A senior Birmingham City Councillor has apologised to colleagues after calling a rival a ‘t**t’ during an email exchange.

Matt Bennett, the Conservative head of Birmingham’s children’s services, attacked Labour councillor Tony Kennedy in a row over the council’s road contractor Amey.

He wrote: “You really are a complete t**t, aren’t you?” after Coun Kennedy had complained that Amey would not send officials to evening community meetings over safety fears.

The exchange was copied in to all 120 city councillors, an Amey highways official and senior council officers and provoked a swift response and demand for an apology from Labour’s Cath Grundy, to which he replied: “I sincerely apologise to any woman who was offended by my comment.

"To compare Coun Kennedy to any part of a woman’s anatomy is insulting to women and that was not my intention.”

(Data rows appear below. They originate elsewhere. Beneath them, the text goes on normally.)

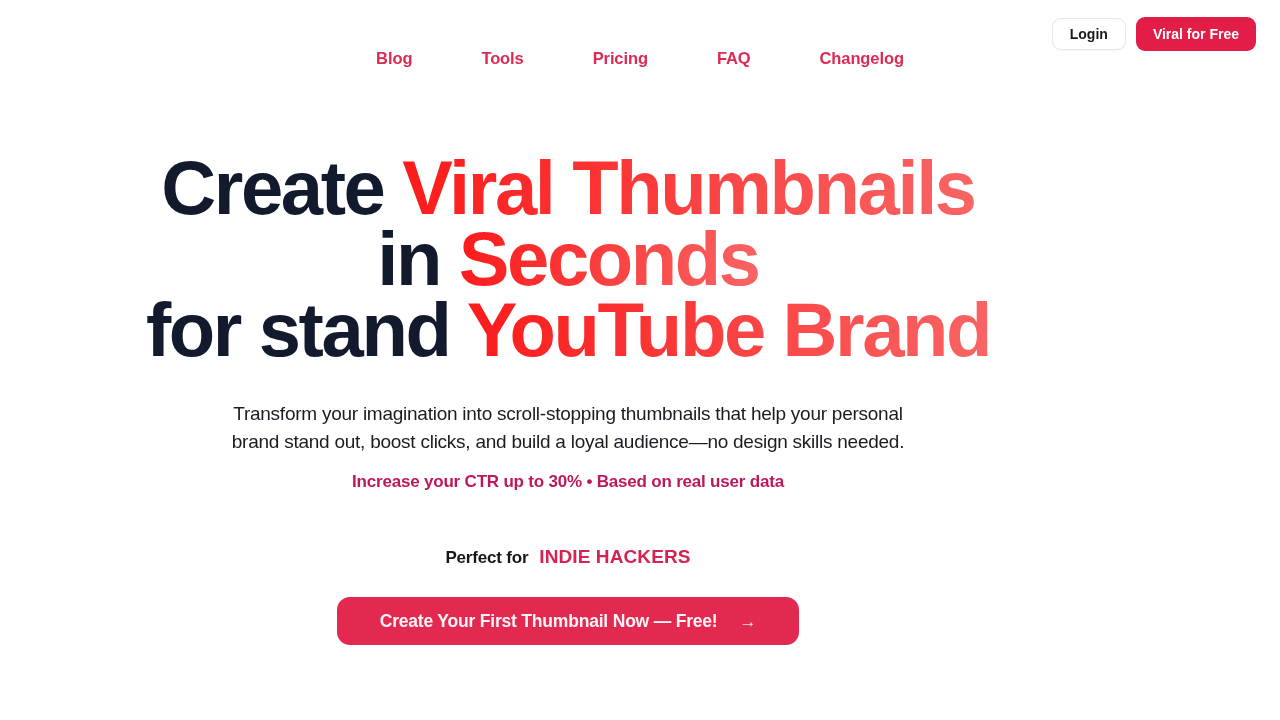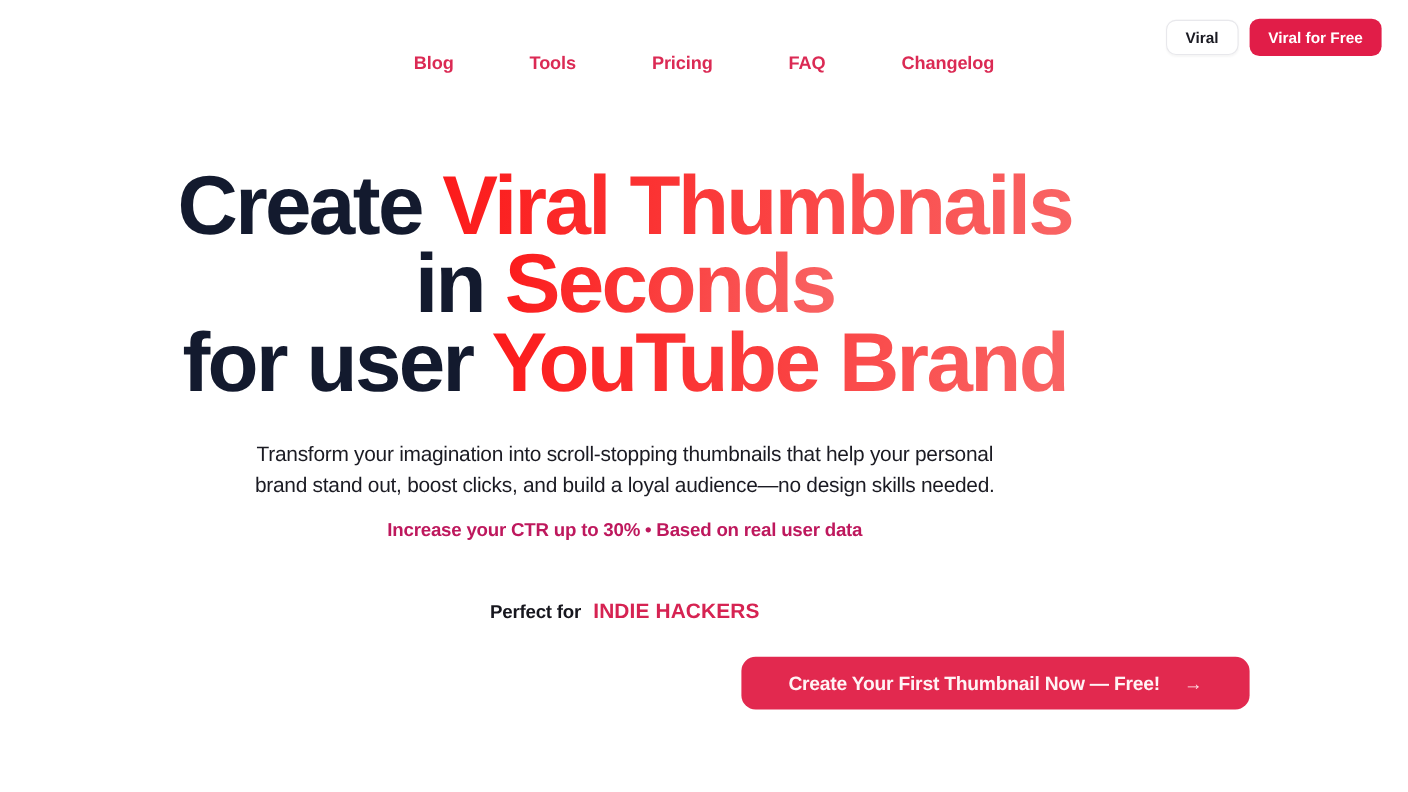--- a/index.html
+++ b/index.html
@@ -186,21 +186,21 @@
   .perfect-audience {
     font-size: 19px;
     font-weight: bold;
     color: #D62352;
     letter-spacing: 0.1px;
   }
 
   .cta-wrap {
     margin-top: 29px;
     display: flex;
-    justify-content: flex-end;
+    justify-content: center;
   }
 
   .cta-button {
     background: #E2294F;
     border: none;
     border-radius: 13px;
     width: 462px;
     height: 48px;
     display: flex;
     align-items: center;
@@ -232,31 +232,31 @@
     <div class="nav-inner">
       <a class="nav-link" href="#">Blog</a>
       <a class="nav-link" href="#">Tools</a>
       <a class="nav-link" href="#">Pricing</a>
       <a class="nav-link" href="#">FAQ</a>
       <a class="nav-link" href="#">Changelog</a>
     </div>
   </nav>
 
   <div class="header-actions">
-    <button class="btn-login">Viral</button>
+    <button class="btn-login">Login</button>
     <button class="btn-start">Viral for Free</button>
   </div>
 </div>
 
 <main class="hero">
 
   <h1 class="headline">
     <span class="line"><span>Create </span><span class="grad">Viral Thumbnails</span></span>
     <span class="line"><span>in </span><span class="grad">Seconds</span></span>
-    <span class="line"><span>for user </span><span class="grad">YouTube Brand</span></span>
+    <span class="line"><span>for stand </span><span class="grad">YouTube Brand</span></span>
   </h1>
 
   <p class="subhead">
     <span class="sline">Transform your imagination into scroll-stopping thumbnails that help your personal</span>
     <span class="sline">brand stand out, boost clicks, and build a loyal audience—no design skills needed.</span>
   </p>
 
   <p class="ctr-note">Increase your CTR up to 30% • Based on real user data</p>
 
   <div class="perfect-row">

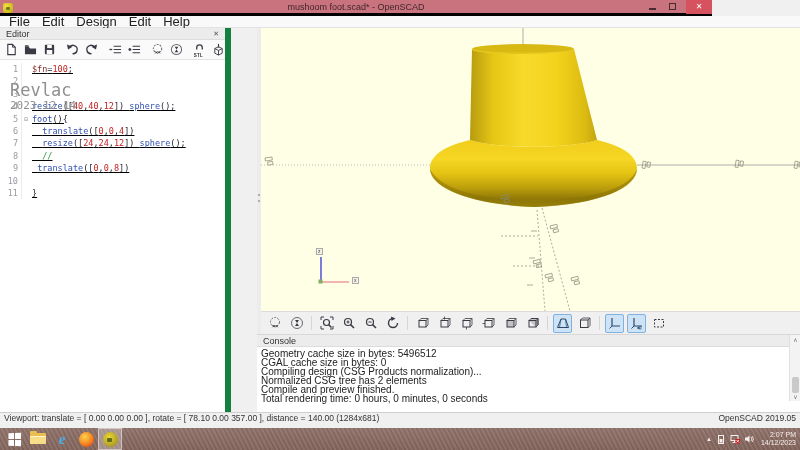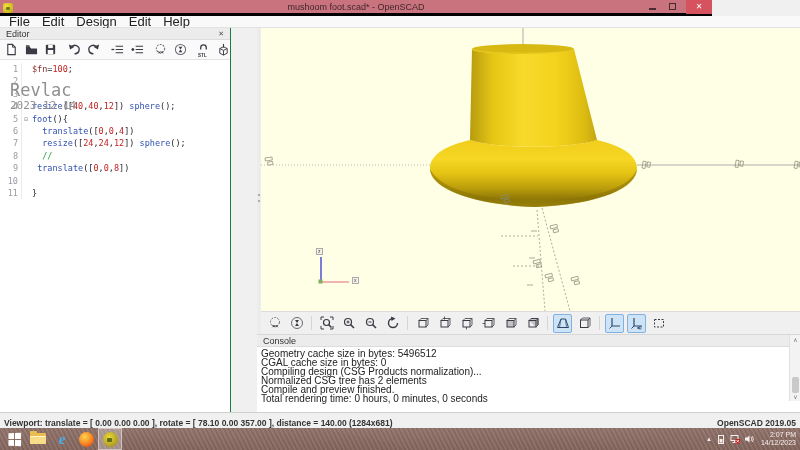--- a/index.html
+++ b/index.html
@@ -17,37 +17,37 @@
   .btn-min{right:52px;width:16px;}
   .btn-min i{display:inline-block;width:7px;border-bottom:2px solid #4a2a30;margin-top:8px;}
   .btn-max{right:32px;width:16px;}
   .btn-max i{display:inline-block;width:7px;height:7px;border:1.5px solid #4a2a30;margin-top:3px;}
   .btn-close{right:0;width:26px;background:#d5525e;color:#fff;line-height:14px;font-size:8px;}
   
   .menubar{position:absolute;left:0;top:16px;width:800px;height:12px;background:#f9f9f9;
            border-bottom:1px solid #e3e3e3;font-size:13px;color:#222;display:flex;align-items:center;padding-left:4px;gap:2px;}
   .menubar span{padding:0 5px;}
   
-  .editor{position:absolute;left:0;top:28px;width:231px;height:384px;background:#fff;border-right:1px solid #15803d;}
+  .editor{position:absolute;left:0;top:28px;width:231px;height:384px;background:#fff;border-right:6px solid #15803d;}
   .panel-head{height:12px;background:#ececec;border-bottom:1px solid #dcdcdc;font-size:9px;color:#333;
               display:flex;align-items:center;padding:0 6px;justify-content:space-between;}
   .panel-head .ph-title{font-size:9px;}
   .panel-close{font-size:7px;color:#555;}
   .ed-toolbar{height:20px;background:#fafafa;border-bottom:1px solid #e2e2e2;display:flex;align-items:center;
               gap:6px;padding-left:5px;}
   .ed-toolbar .tbtn{width:16px;height:16px;display:flex;align-items:center;justify-content:center;position:relative;}
   .ed-toolbar svg{width:13px;height:13px;}
   .stl-lab{position:absolute;left:1px;bottom:0px;font-size:4.5px;font-weight:bold;color:#2e2e38;letter-spacing:.2px;}
   .grp{margin-left:4px;}
   
   .code{position:relative;padding-top:3px;font-family:"DejaVu Sans Mono",monospace;font-size:8.5px;line-height:12.4px;}
   .crow{display:flex;white-space:pre;}
   .lnum{width:22px;text-align:right;color:#9a9aa2;flex:0 0 22px;padding-right:3px;border-right:1px solid #ececec;}
   .fold{width:8px;flex:0 0 8px;font-size:6px;color:#888;text-align:center;line-height:12.4px;}
-  .ctext{padding-left:2px;}
+  .ctext{padding-left:2px;text-decoration:underline;}
   .tk-pl{color:#24242e}.tk-fn{color:#3050b0}.tk-num{color:#c22222}.tk-var{color:#8a2c2c}.tk-cmt{color:#2f9e44}
   .watermark{position:absolute;left:10px;top:24px;color:#8f8f8f;pointer-events:none;}
   .wm1{font-size:17px;}
   .wm2{font-size:11px;margin-top:5px;}
   .wm3{font-size:11px;margin-top:4px;}
   
   .splitter{position:absolute;left:257px;top:28px;width:4px;height:306px;background:#ececec;}
   .splitter i{position:absolute;left:1px;width:2px;height:2px;border-radius:50%;background:#9a9a9a;}
   
   .viewport{position:absolute;left:261px;top:28px;width:539px;height:283px;background:#ffffe5;overflow:hidden;}
@@ -62,22 +62,22 @@
   .vbtn svg{width:14px;height:14px;}
   .vsep{width:1px;height:14px;background:#d5d5d5;margin:0 2px;}
   
   .console{position:absolute;left:257px;top:334px;width:543px;height:78px;background:#fff;border-top:1px solid #d8d8d8;}
   .con-body{position:relative;height:66px;overflow:hidden;font-size:10px;line-height:9px;color:#222;padding:2px 14px 0 4px;}
   .con-scroll{position:absolute;right:0;top:0;width:11px;height:66px;background:#f3f3f3;border-left:1px solid #e0e0e0;}
   .con-scroll .arr{position:absolute;left:0;width:11px;text-align:center;font-size:6px;color:#777;}
   .con-scroll .thumb{position:absolute;left:2px;width:7px;height:16px;top:42px;background:#c9c9c9;border-radius:2px;}
   
   .statusbar{position:absolute;left:0;top:412px;width:800px;height:16px;background:#f0f0f0;
-             border-top:1px solid #cfcfcf;font-size:8.5px;color:#333;display:flex;align-items:flex-end;justify-content:space-between;
-             padding:0 4px;font-weight:bold;}
+             border-top:1px solid #cfcfcf;font-size:8.5px;color:#333;display:flex;align-items:flex-start;justify-content:space-between;
+             padding:0 4px;}
   
   .taskbar{position:absolute;left:0;top:428px;width:800px;height:22px;
            background:linear-gradient(180deg,#93766e,#86685f);display:flex;align-items:center;}
   .taskbar:before{content:"";position:absolute;inset:0;
       background:repeating-linear-gradient(63deg,rgba(0,0,0,.07) 0 2px,rgba(255,255,255,.04) 2px 4px);}
   .tk-item{position:relative;width:24px;height:22px;display:flex;align-items:center;justify-content:center;}
   .start-flag{display:grid;grid-template-columns:6px 6px;grid-template-rows:6px 6px;gap:1px;transform:perspective(40px) rotateY(-14deg);}
   .start-flag i{background:#fff;}
   .tk-active{background:rgba(255,255,255,.28);border:1px solid rgba(255,255,255,.45);}
   .ie-e{font-size:15px;font-weight:bold;font-style:italic;color:#49b0ee;font-family:"Liberation Serif",serif;}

The Tory, who was given the job of turning round Birmingham’s struggling children’s social care department last May, later said: “I have apologised for offending anyone else by using that word, but I stand by the comment that Coun Kennedy was being stupid and offensive.

“He reacted in a high-handed and pompous way to a council contractor who was trying to safeguard her staff in response to a specific incident.”

Coun Kennedy said that when he was first elected 18 years ago ‘politics tended to be more civilised’.

He added: “I have never spoken to Coun Bennett since I returned to the council a few months ago. This has not been a great introduction from the young man.

“I trust that one of the senior members of the Tory group will have a word and tell him to grow up.”

Coun Kennedy said that he is concerned that Amey, which last year won the £2.7 billion 25-year contract to maintain Birmingham’s roads, would not send staff to evening ward committee meetings.

He added: “We cannot give up the streets to criminals or fear. As councillors we have encountered these problems and worked around them.”

In the email he explained: “We cannot allow ourselves to be cowed by any incident however serious, there can be no compromise in carrying out public duties and there can be no ‘no-go’ areas.”

Amey said that their staff would not attend the evening meetings unless specifically requested, and then they would not travel alone. A member of staff had been attacked last year after leaving a meeting the company explained.

Conservative group deputy leader Robert Alden described the row as an over-reaction as the company had pledged to cover essential meeting and it was a waste of resources sending staff to non-essential meetings.

“We should try to work with our staff rather than insult them for not wanting to walk alone in the dark.”